[Exercise] Write out the entries below once more, exactly, with the pictures left out.

[Extracted entries]
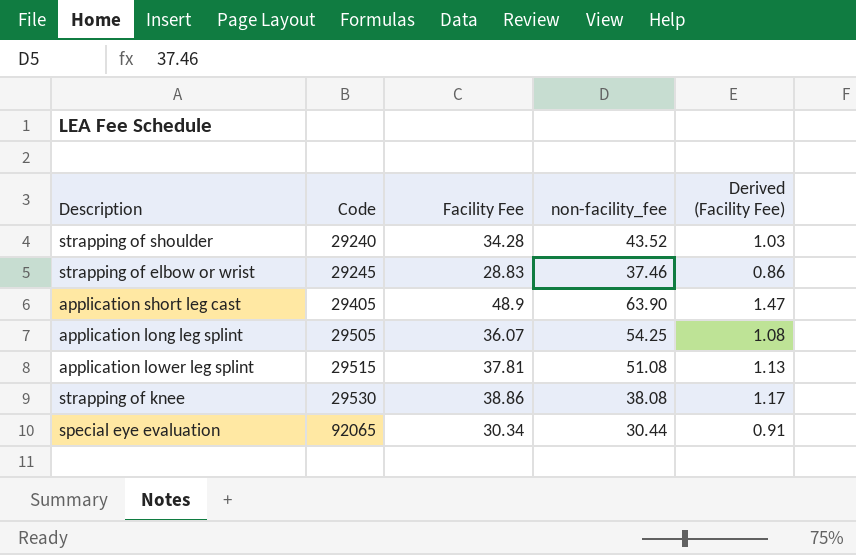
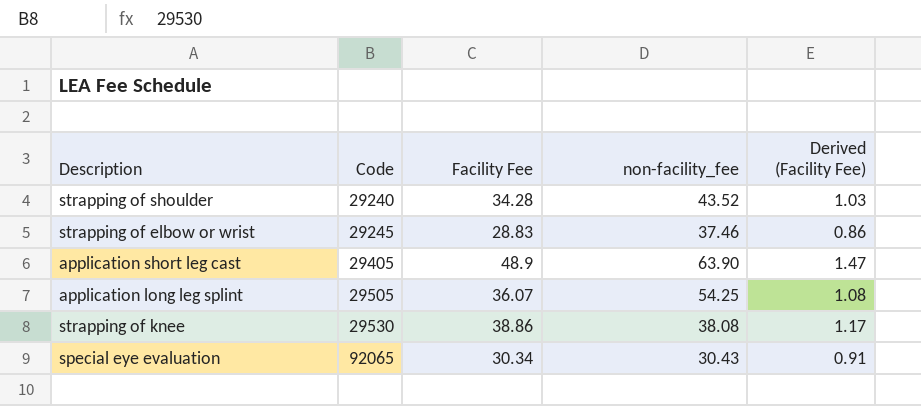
row application lower leg splint: 29515 | 37.81 | 51.08 | 1.13 -> none
special eye evaluation | non-facility_fee: 30.44 -> 30.43

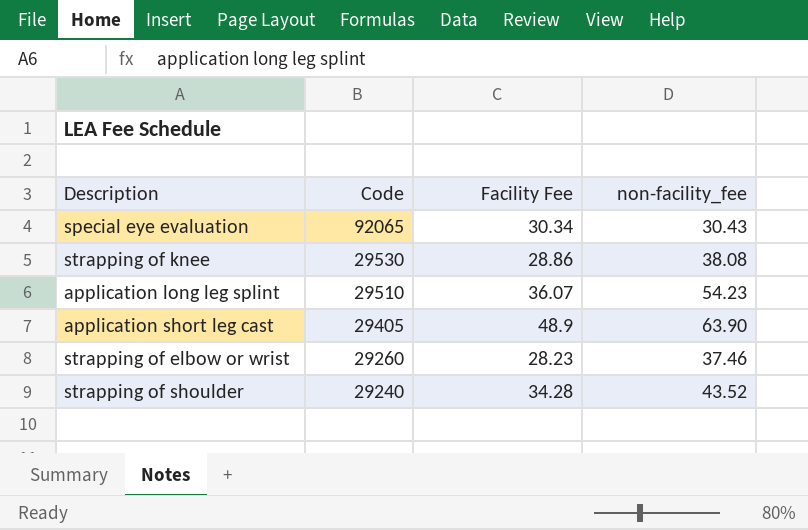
row order: Code ascending -> Code descending
column Derived (Facility Fee) | formula: [Facility Fee] * 0.03 -> none
strapping of knee | Facility Fee: 38.86 -> 28.86
application long leg splint | Code: 29505 -> 29510
application long leg splint | non-facility_fee: 54.25 -> 54.23
strapping of elbow or wrist | Code: 29245 -> 29260
strapping of elbow or wrist | Facility Fee: 28.83 -> 28.23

[Solution to the exercise]
row application lower leg splint: 29515 | 37.81 | 51.08 | 1.13 -> none
special eye evaluation | non-facility_fee: 30.44 -> 30.43

row order: Code ascending -> Code descending
column Derived (Facility Fee) | formula: [Facility Fee] * 0.03 -> none
strapping of knee | Facility Fee: 38.86 -> 28.86
application long leg splint | Code: 29505 -> 29510
application long leg splint | non-facility_fee: 54.25 -> 54.23
strapping of elbow or wrist | Code: 29245 -> 29260
strapping of elbow or wrist | Facility Fee: 28.83 -> 28.23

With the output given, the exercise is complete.